▶ _Work instructions_: Print exactly the line with "664 op voorraad" and every line after it, through the final line of the material below.

▶ _Data to process_:
---*---
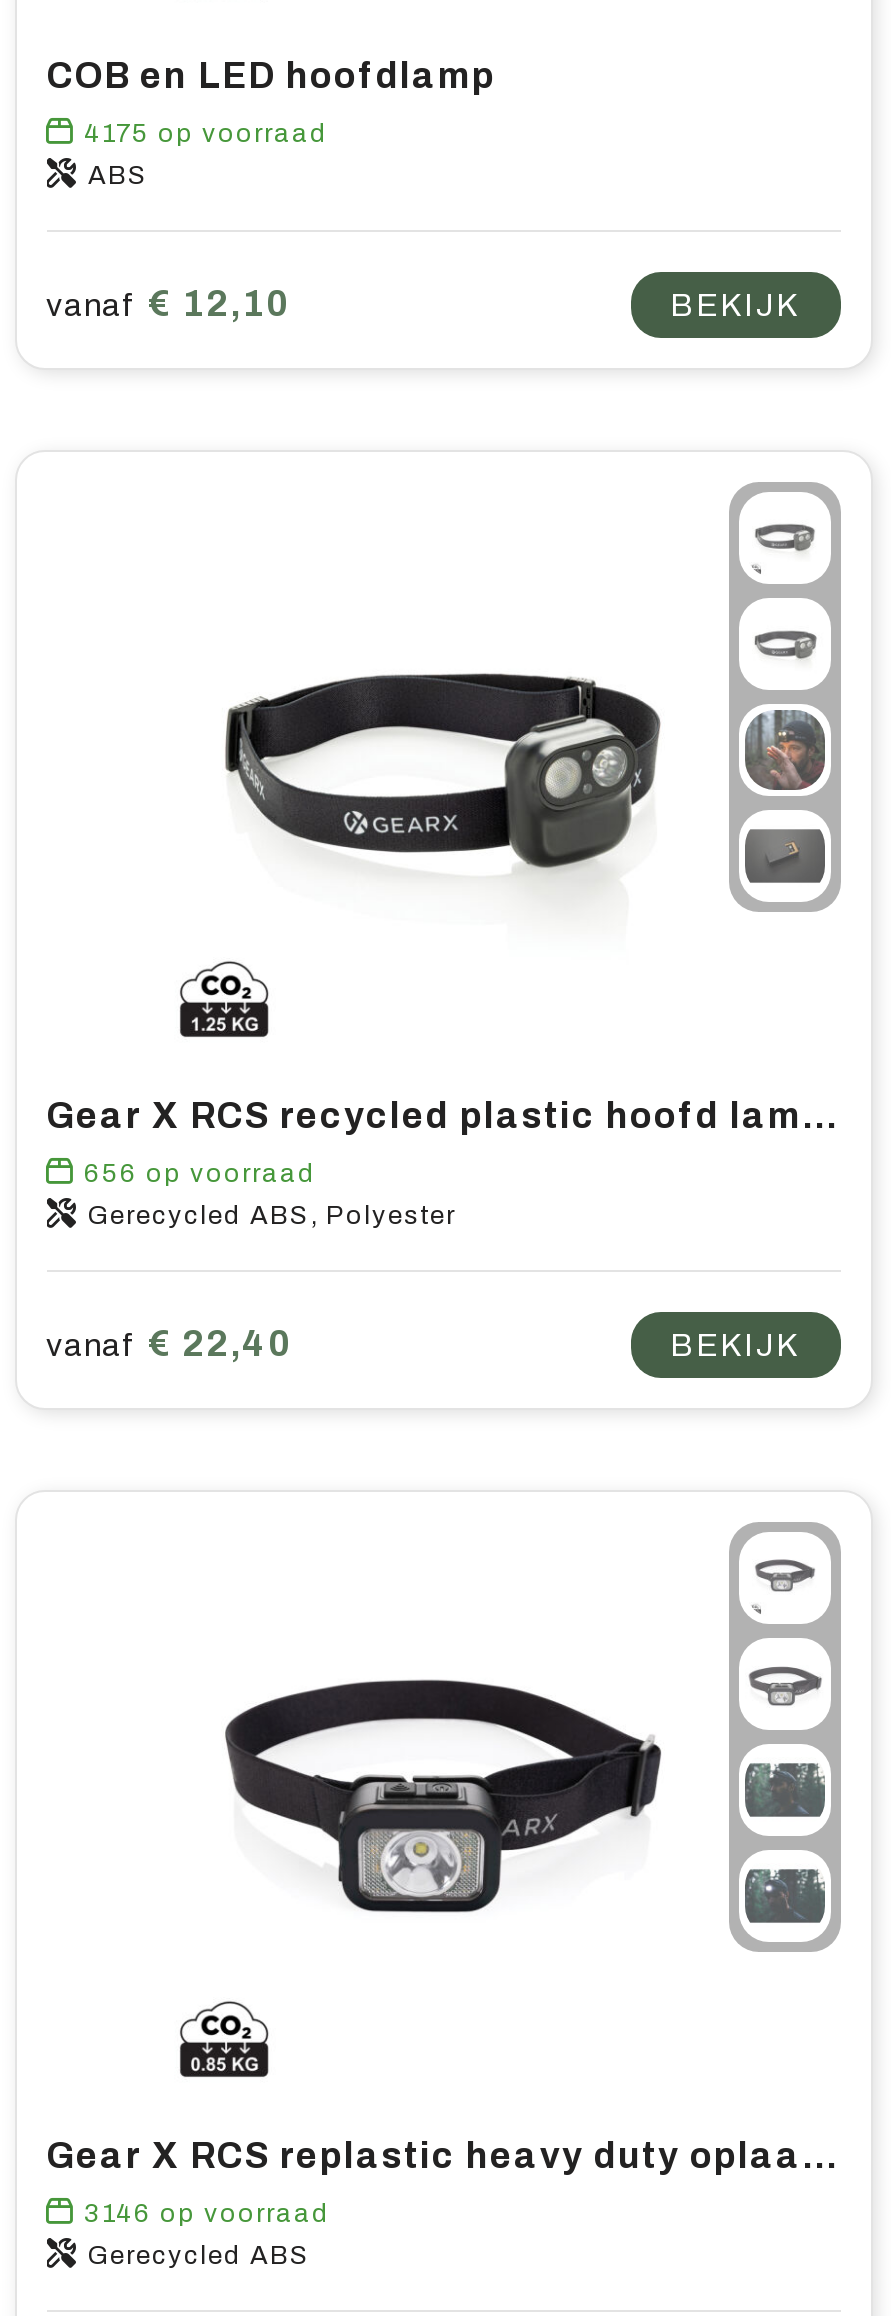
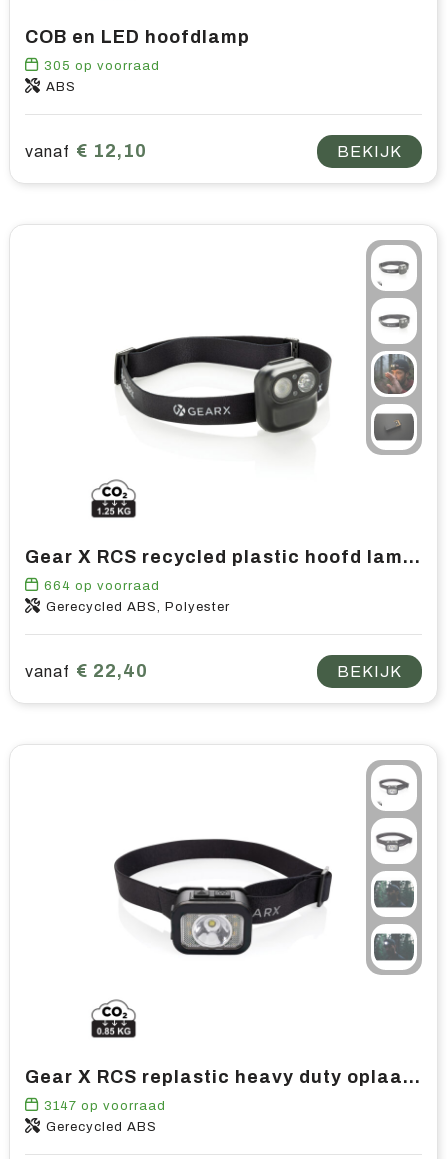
- 4175 op voorraad
+ 305 op voorraad

- 656 op voorraad
+ 664 op voorraad

- 3146 op voorraad
+ 3147 op voorraad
---*---
▶ _Exercise response_:
+ 664 op voorraad

- 3146 op voorraad
+ 3147 op voorraad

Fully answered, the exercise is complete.